Civil War Washington: Studies in Transformation

Methodology

In order to demonstrate how the urban environment shared by Abraham Lincoln and Walt Whitman helped form their picture of Government and the Nation, we are gathering presently uncollected factual data about the city that served as both the center of the Union’s War effort and a divided nation. It was a city in which hospitals arose overnight, wounded men moved in and out, “contraband camps” of fugitive slaves developed, and temporary shelters were erected to house the city’s swelling population, which tripled during the four years of the War.

At the heart of the project is a richly layered, interactive base map plotting both geographic and temporal data that clarify the transformation of Washington, DC. We populate this map with information drawn from an SQL database. Increasingly as our work progresses, this data will make it possible to analyze change over time as both physical structures grew and the population developed a new ethnic and racial mix. Our project will demonstrate the advantages of an interdisciplinary approach to studying such a transformation—localized in space, concentrated in time, and profound in its implications—using relational databases, Geographic Information Systems (GIS), and Geography Markup Language (GML). We believe that by providing a detailed backdrop of census, health, and hospital records; theater schedules; horsecar routes; and other factual data, we will deepen our understanding of the transformation of the nation and its capital, and the limits and possibilities offered to those like Whitman and Lincoln who were key to that transformation.

Various fields of the humanities are becoming both more visual and more attuned to the study of space. We are concentrating on a one hundred square mile diamond shaped area. We necessarily have to be selective in what data we collect. The initial topics for inclusion—fortifications, theaters, hospitals—promise to highlight key aspects of Civil War Washington life. As time allows we will add information about government buildings, transportation routes, population change, and other topics.

Ultimately, the substantial body of textual material collected for the project will consist of primary, critical, and contextual documents, including Whitman’s wartime poetry, notebooks, and journalism, as well as his family’s correspondence. While key aspects of Whitman’s textual record remain to be adequately edited and made accessible, the documentary record of Lincoln’s life is thorough. In addition, a rich day-by-day record of Lincoln’s activities is already available electronically at the Lincoln Log (stg.brown.edu/projects/lincoln/). For Lincoln, our efforts will go toward illuminating the existing documentary record through contextualization. We will trace his spatial movements, follow his interests in the theater, provide census information to help characterize neighborhoods, and trace the development of fortifications, “contraband” camps, and hospitals. Making this disparate information available in the context of a data-rich set of maps will enable cultural analysis grounded in specifics of time and space.
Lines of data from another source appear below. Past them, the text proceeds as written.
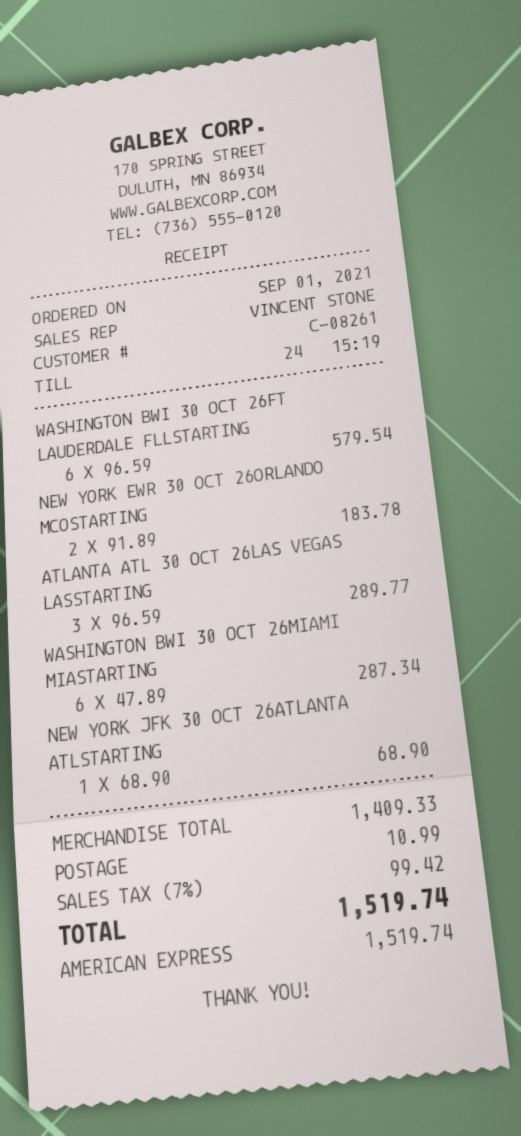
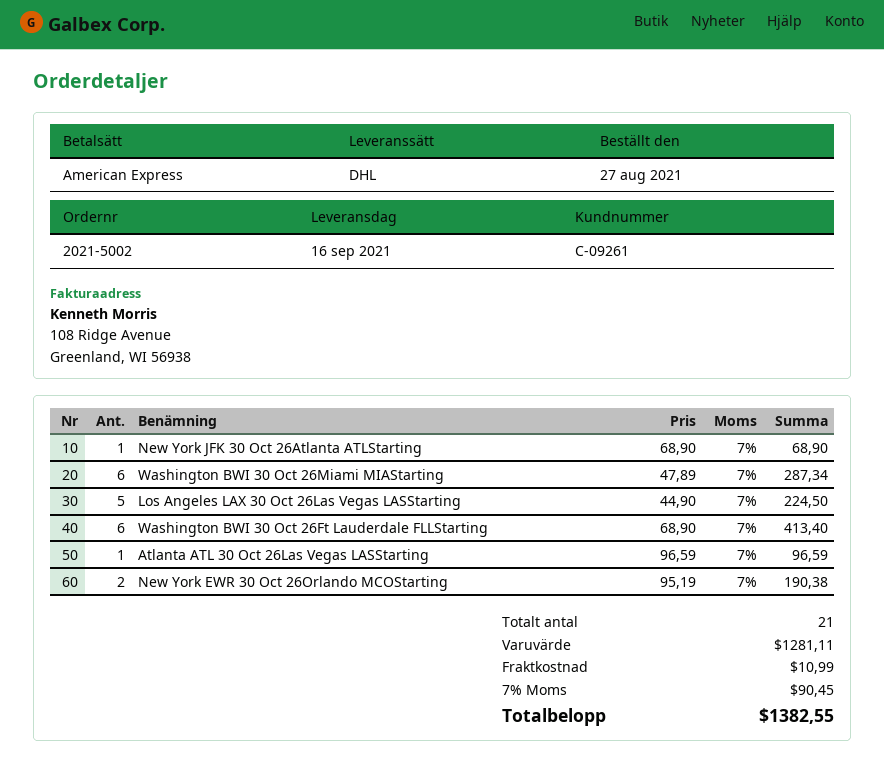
order date: 2021-09-01 -> 2021-08-27
customer number: C-08261 -> C-09261
WASHINGTON BWI 30 OCT 26FT LAUDERDALE FLLSTARTING: 6 x 96.59 = 579.54 -> 6 x 68.90 = 413.40
NEW YORK EWR 30 OCT 26ORLANDO MCOSTARTING: 2 x 91.89 = 183.78 -> 2 x 95.19 = 190.38
ATLANTA ATL 30 OCT 26LAS VEGAS LASSTARTING: 3 x 96.59 = 289.77 -> 1 x 96.59 = 96.59
Los Angeles LAX 30 Oct 26Las Vegas LASStarting: none -> 5 x 44.90 = 224.50
subtotal: 1409.33 -> 1281.11
tax: 7% = 99.42 -> 7% = 90.45
total: 1519.74 -> 1382.55

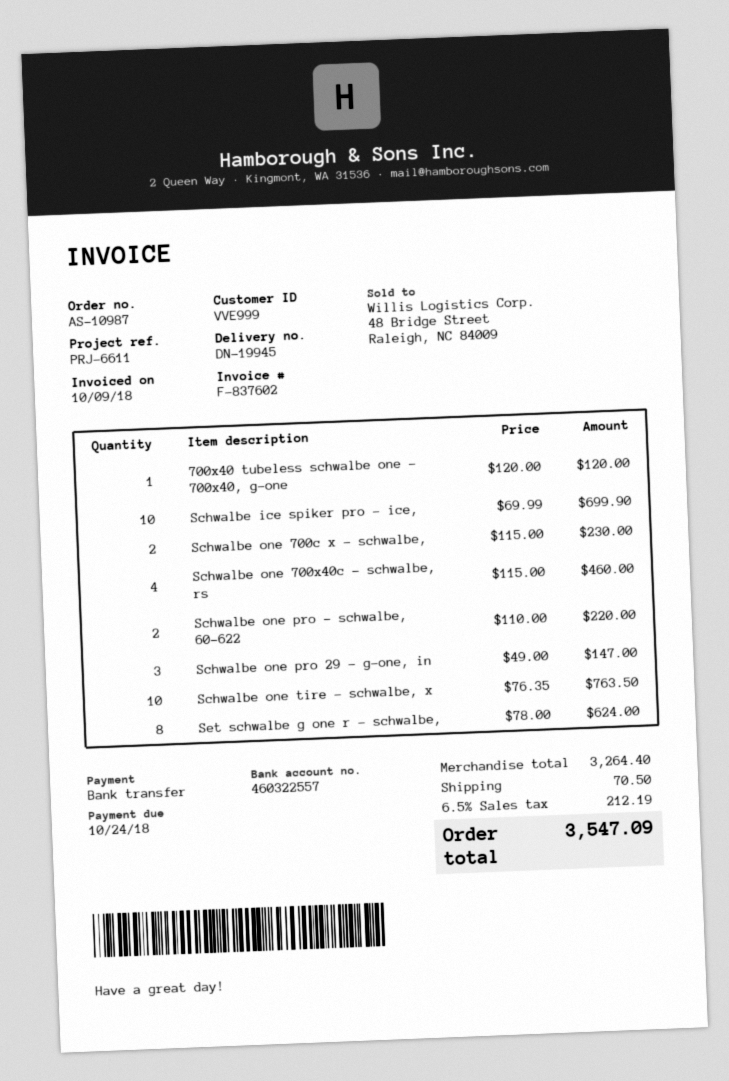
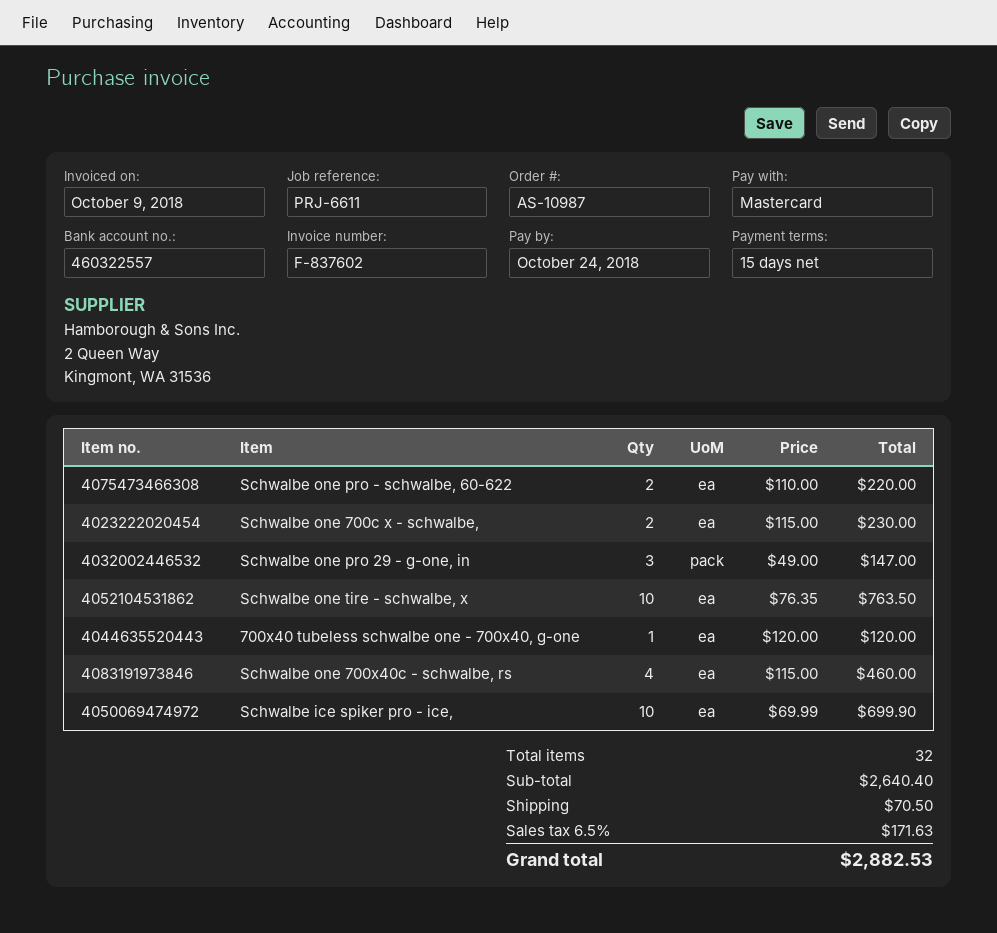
payment method: bank transfer -> Mastercard
Set schwalbe g one r - schwalbe,: 8 x 78.00 = 624.00 -> none
subtotal: 3264.40 -> 2640.40
tax: 6.5% = 212.19 -> 6.5% = 171.63
total: 3547.09 -> 2882.53

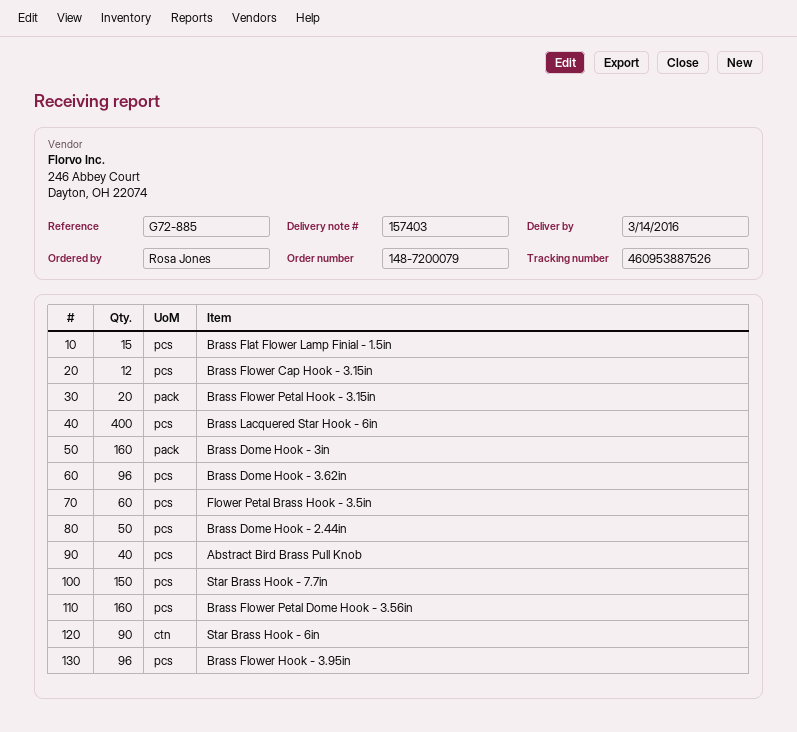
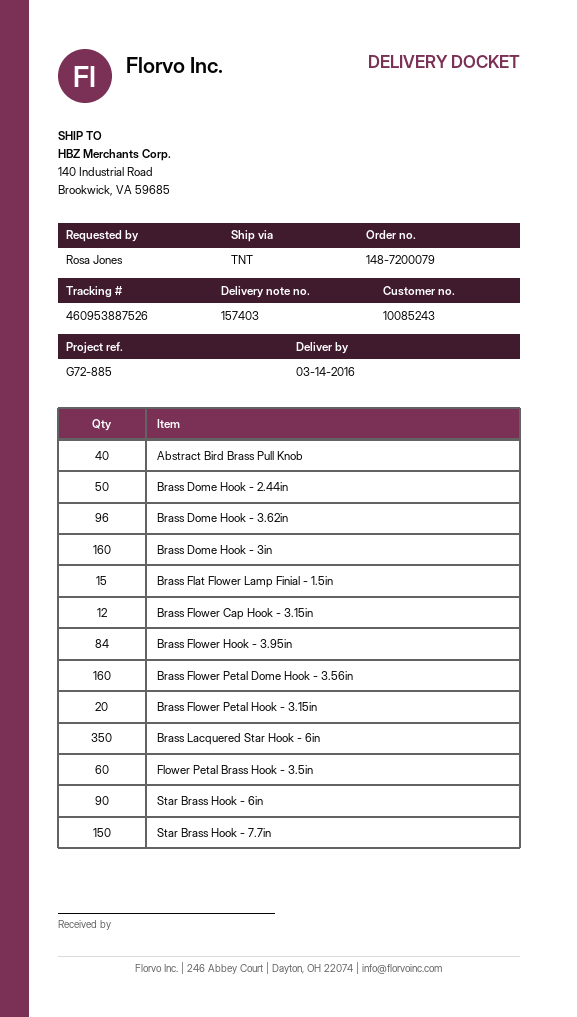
Brass Lacquered Star Hook - 6in: 400 -> 350
Brass Flower Hook - 3.95in: 96 -> 84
Recognizing that we cannot advance on all parts of our project at once, we will focus the next two years on ways in which medical sciences and public health were influenced by the War, using Washington, DC, as the base of study. During the War, the center of American medicine moved from Philadelphia to Washington, where soldiers from both sides of the conflict were treated by the tens of thousands. The DC/Baltimore corridor became the site of major advances in medical education and care, including training future doctors by clinical examination. In the U.S. history of medicine, there is no more important story. Our aim is to provide data and tools for analysis that will enable scholars to understand this pivotal moment in history. Focusing on this critical time and place, we will highlight events that shaped modern U.S. medicine in a fresh, multi-disciplinary, multi-media way.